Task details — Find all the lines in the entries below that hold the word "total" and copy them.

[Records shown Boundary: Start]

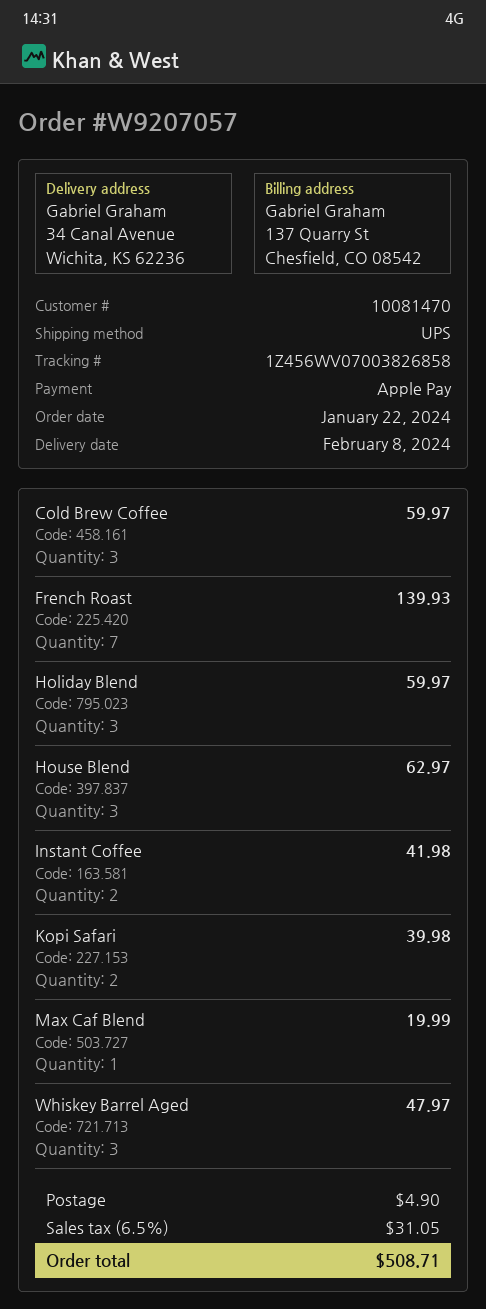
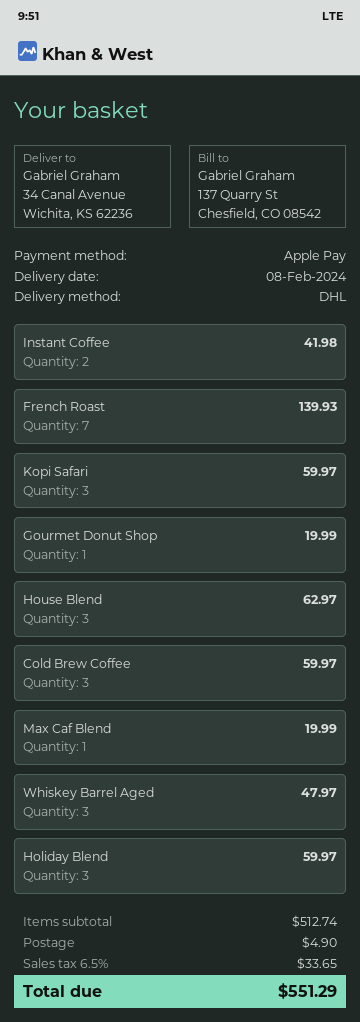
shipping method: UPS -> DHL
Kopi Safari: 2 for 39.98 -> 3 for 59.97
Gourmet Donut Shop: none -> 1 for 19.99
tax: 6.5% = 31.05 -> 6.5% = 33.65
total: 508.71 -> 551.29

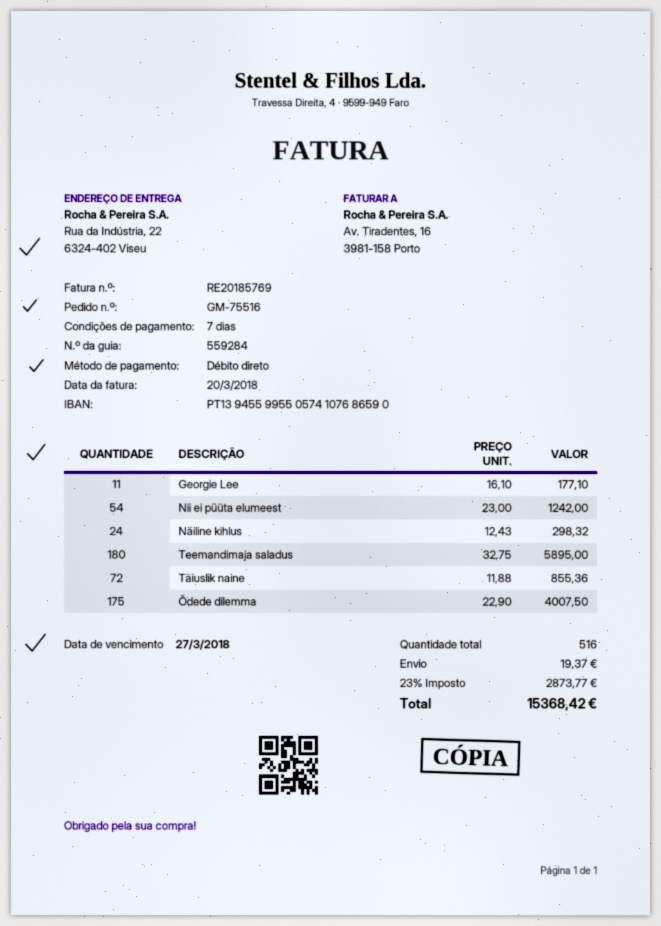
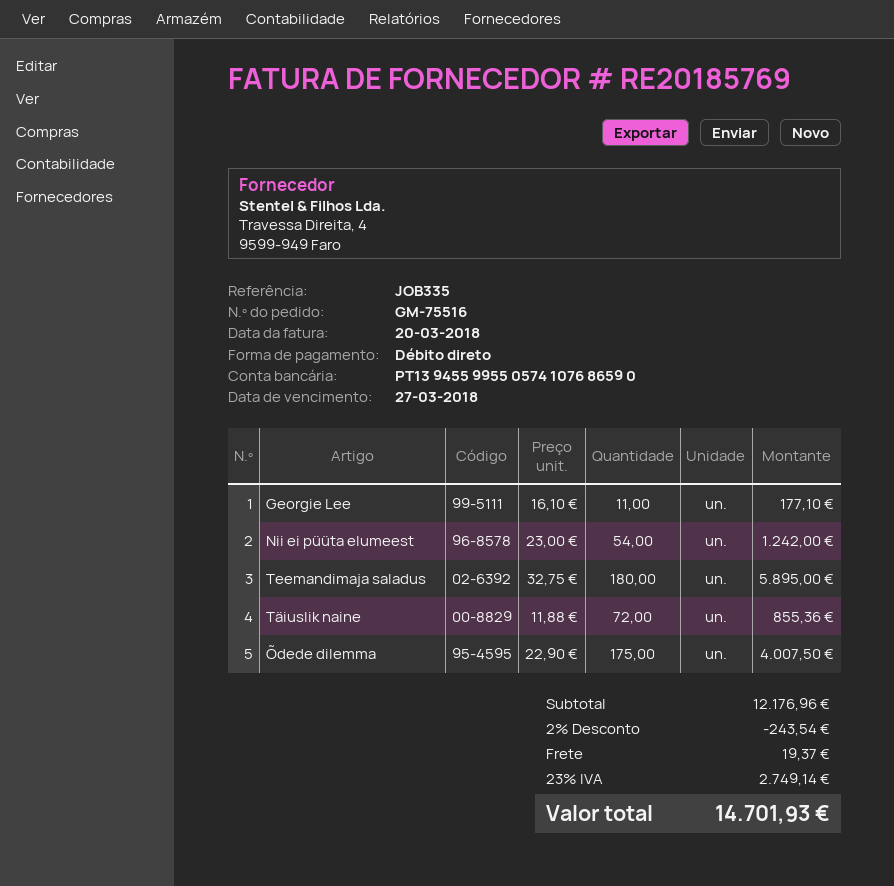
Näiline kihlus: 24 x 12.43 = 298.32 -> none
discount: none -> 2% = 243.54
tax: 23% = 2873.77 -> 23% = 2749.14
total: 15368.42 -> 14701.93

[Records shown Boundary: End]

Response to the task —
total: 508.71 -> 551.29
total: 15368.42 -> 14701.93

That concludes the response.